I try to find the best parameter for my decision tree by using GridSearchCV :

parameters = {
                'criterion': ['gini', 'entropy'], # di buku, katanya kurang lebih sama
                'min_samples_leaf': [1, 10, 20],
                'max_depth': [3, 6, 9, 12],
                'class_weight': [None, 'balanced'],
                'max_features': [None, 'sqrt', 'log2'],
                'presort': [True],
                'random_state': [0]
             }

clf = tree.DecisionTreeClassifier()

grid_obj = GridSearchCV(clf, parameters, cv=5, scoring='accuracy')
grid_obj = grid_obj.fit(X, y)

The above code, with cv=5 give me 80.4% accuracy on the test set, with 81.8% best_score_.

Then I read that the best k-fold cv for most situation is 10, hence I changed the cv to 10 :

grid_obj = GridSearchCV(clf, parameters, cv=10, scoring='accuracy')

It gives me the new best_estimator_ parameter, but the result is worse. It only got 75.9% accuracy on the test set, with 82.8% best_score_.

I'm wondering, why does this happened? The best_score_ returned by GridSearchCV is almost equal but the test set accuracy decreased by 4.5%

Should I try many different cv parameter each time I train a model?

I understood the basic process of k-fold CV, but not really understand what happened here.

Best Answer

Most probably you are just seeing the uncertainty of your performance estimation.

The cross validation estimates are subject to (at least)
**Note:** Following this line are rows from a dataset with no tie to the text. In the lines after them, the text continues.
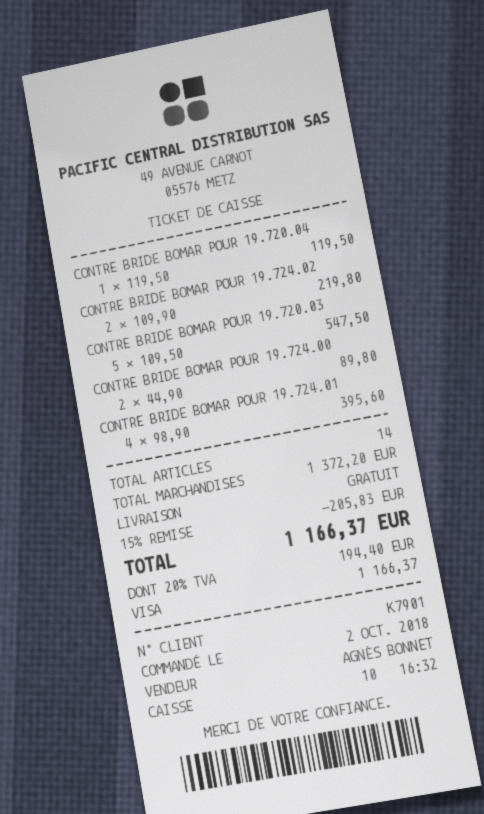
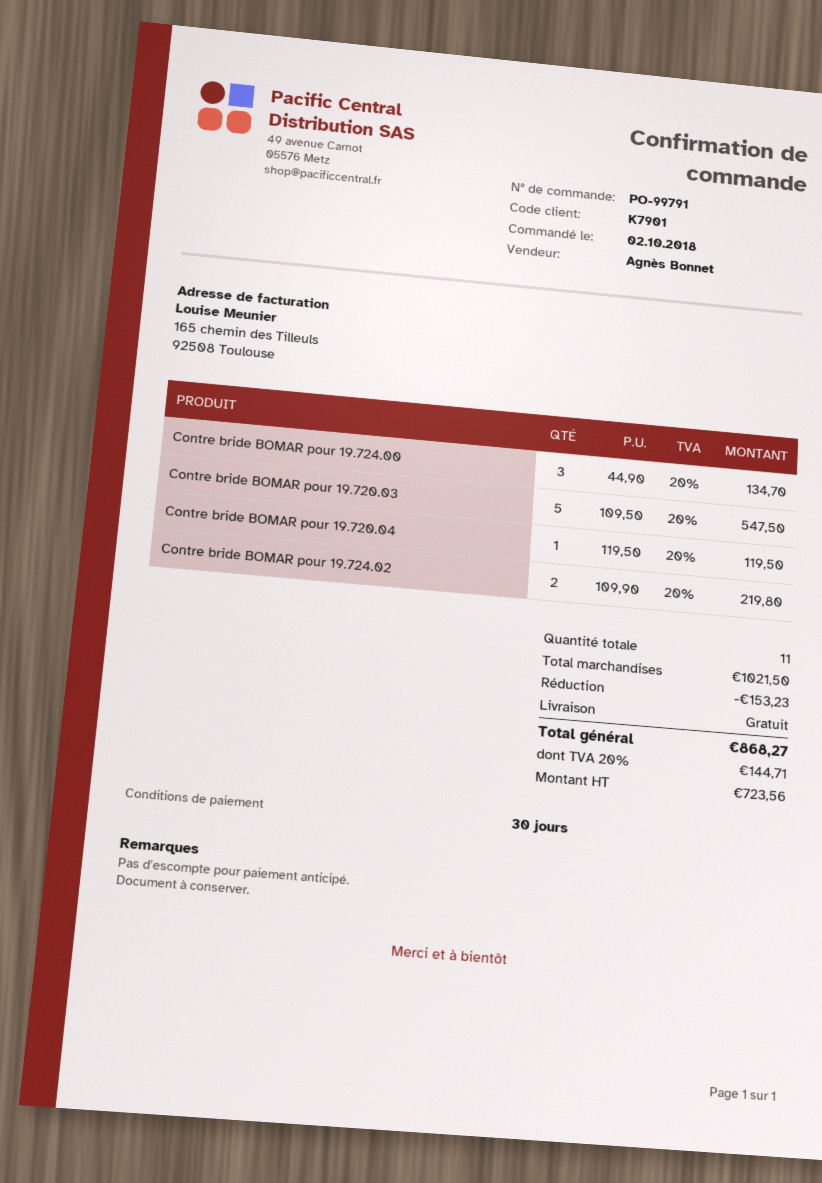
CONTRE BRIDE BOMAR POUR 19.724.00: 2 x 44.90 = 89.80 -> 3 x 44.90 = 134.70
CONTRE BRIDE BOMAR POUR 19.724.01: 4 x 98.90 = 395.60 -> none
total quantity: 14 -> 11
subtotal: 1372.20 -> 1021.50
discount: 205.83 -> 153.23
tax: 20% = 194.40 -> 20% = 144.71
total: 1166.37 -> 868.27

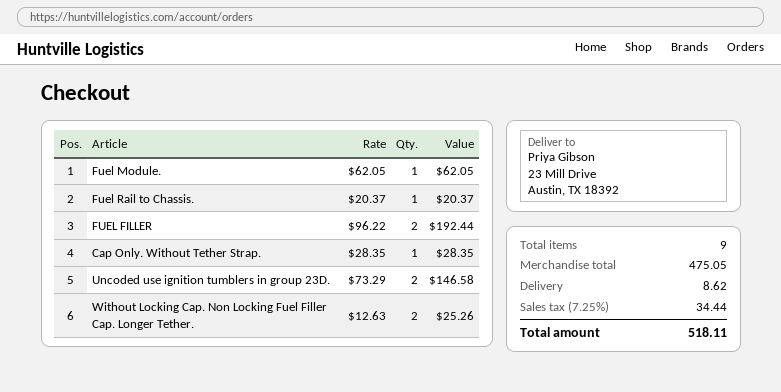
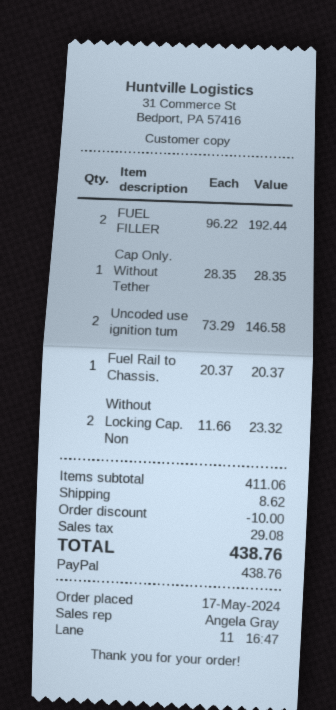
Fuel Module.: 1 x 62.05 = 62.05 -> none
Without Locking Cap. Non Locking Fuel Filler Cap. Longer Tether.: 2 x 12.63 = 25.26 -> 2 x 11.66 = 23.32
subtotal: 475.05 -> 411.06
discount: none -> 10.00
tax: 34.44 -> 29.08
total: 518.11 -> 438.76

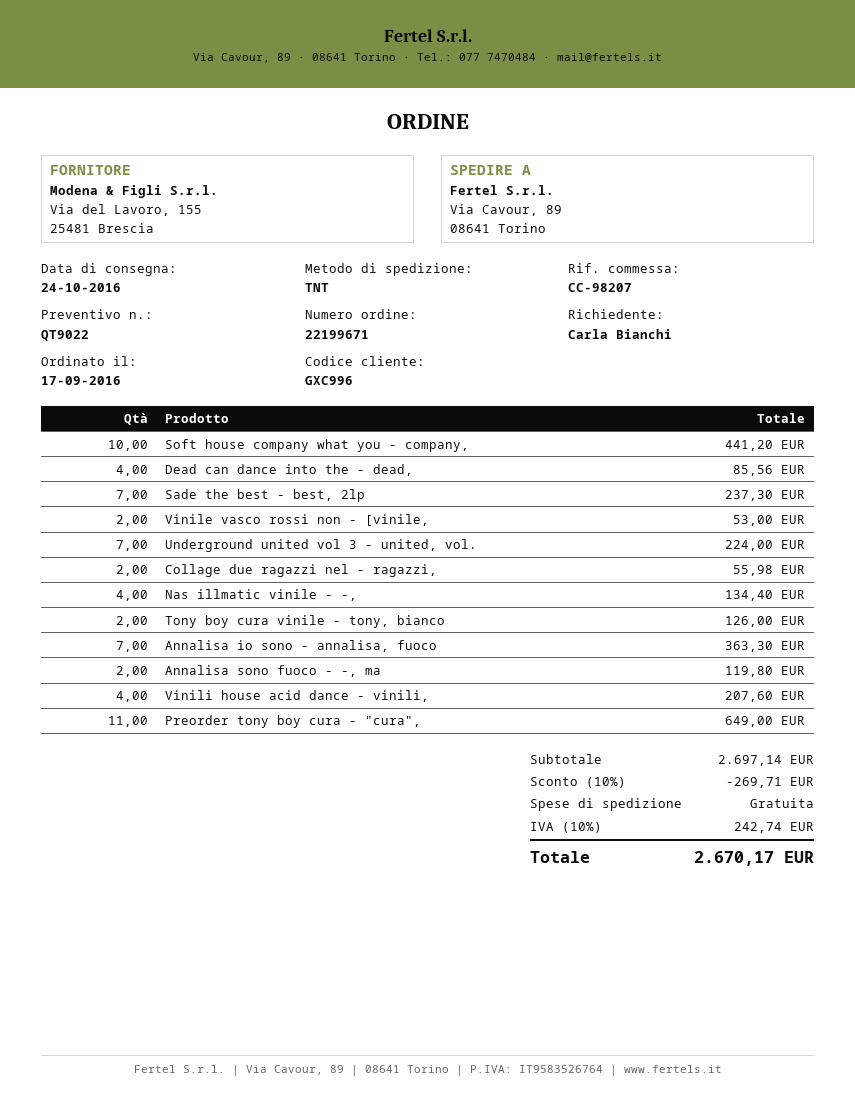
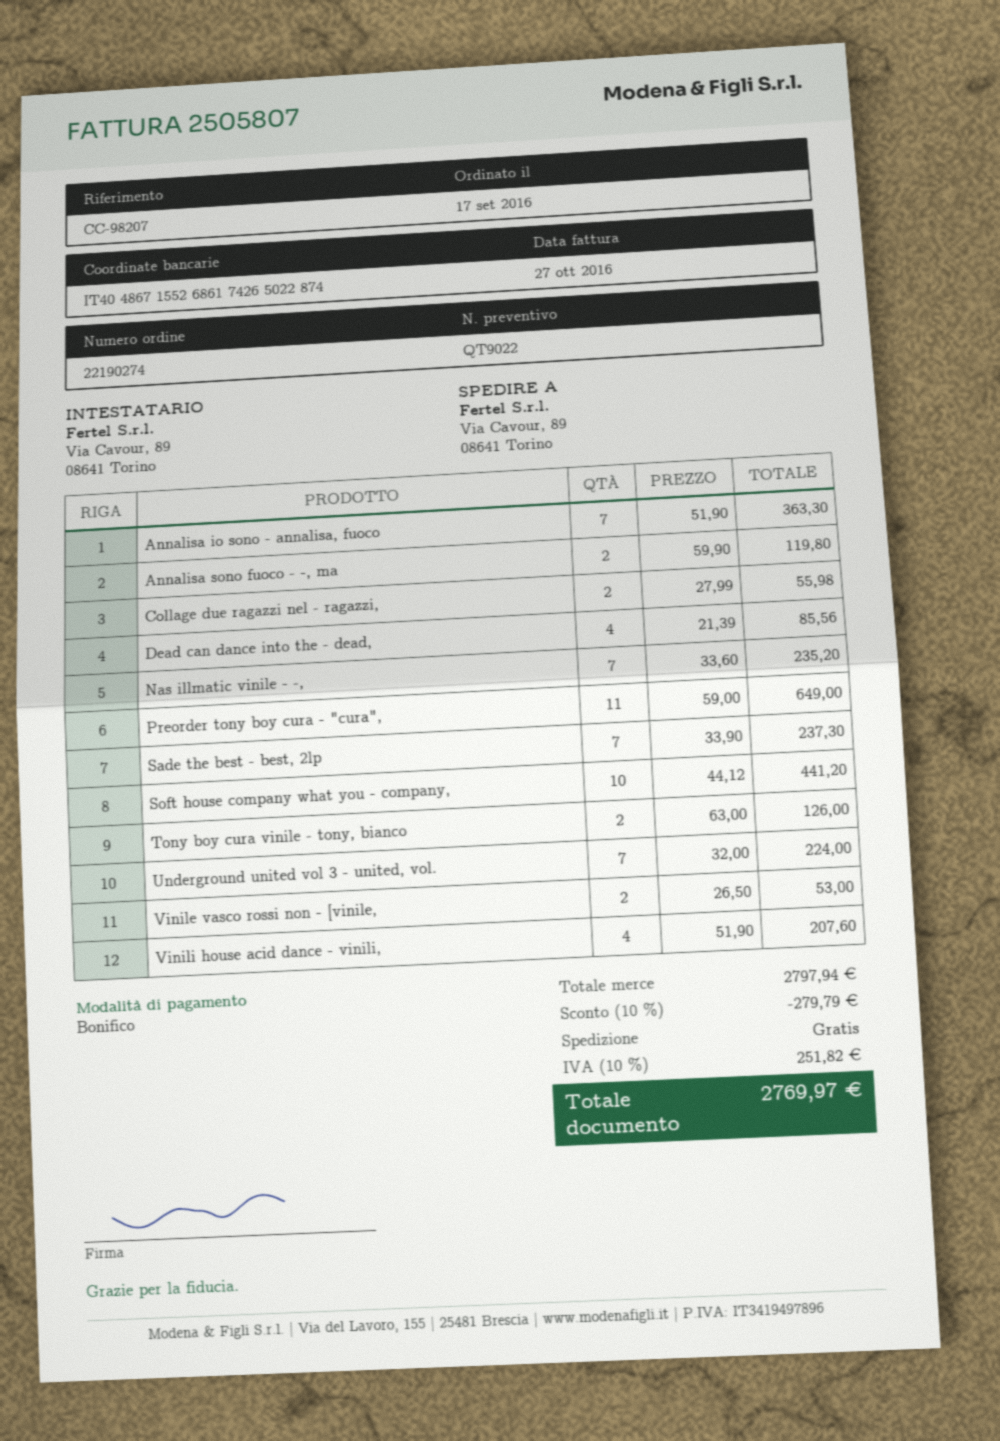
order number: 22199671 -> 22190274
Nas illmatic vinile - -,: 4 for 134.40 -> 7 for 235.20
subtotal: 2697.14 -> 2797.94
discount: 10% = 269.71 -> 10% = 279.79
tax: 10% = 242.74 -> 10% = 251.82
total: 2670.17 -> 2769.97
  • some pessimistic bias due to not training on the full data set (I'd expect negligible differences between 5-fold and 10-fold CV)
  • possibly optimistic bias if the splitting leaves dependence between training and test sets (can be large)
  • variance due to instability of the surrogate models (can be measured from repeated/iterated CV results - typically trees suffer from this)
  • variance due to the limited number of tested cases, in your case:
    • 95 % confidence interval for 80 % observed accuracy with a test set of size 262: 75 - 85 %
  • (variance due to lack of representativeness of the data at hand: this does not play a role here as you are interested only in the one existing titanic data)

Now the optimizer has 80 % of the data set, i.e. 1047 cases. If it observes 80 % accuracy, this estimate has about 77 - 82 % range for a 95 % confidence interval based on finite-number-of-tested-cases only. In other words, there may be a number of models in the optimization that the optimizer cannot really distinguish. It will pick a parameter set that appears to be the best but grid search does not guard against the variance sources discussed above. This causes further instability = variance on the model: the hyperparameter choice is then unstable (see also Cawley & Talbot's paper).
You can check this by running GridSearchCV several times with different CV splits and checking the distribution of observed test set accuracy (and also the returned hyperparameters).

In addition, if the CVs were run with new splits into train and test set, already the variance due to testing accuracy with 262 cases can explain the observed difference. Or, statistically speaking, you cannot reject the null hypothesis that both models have equal performance.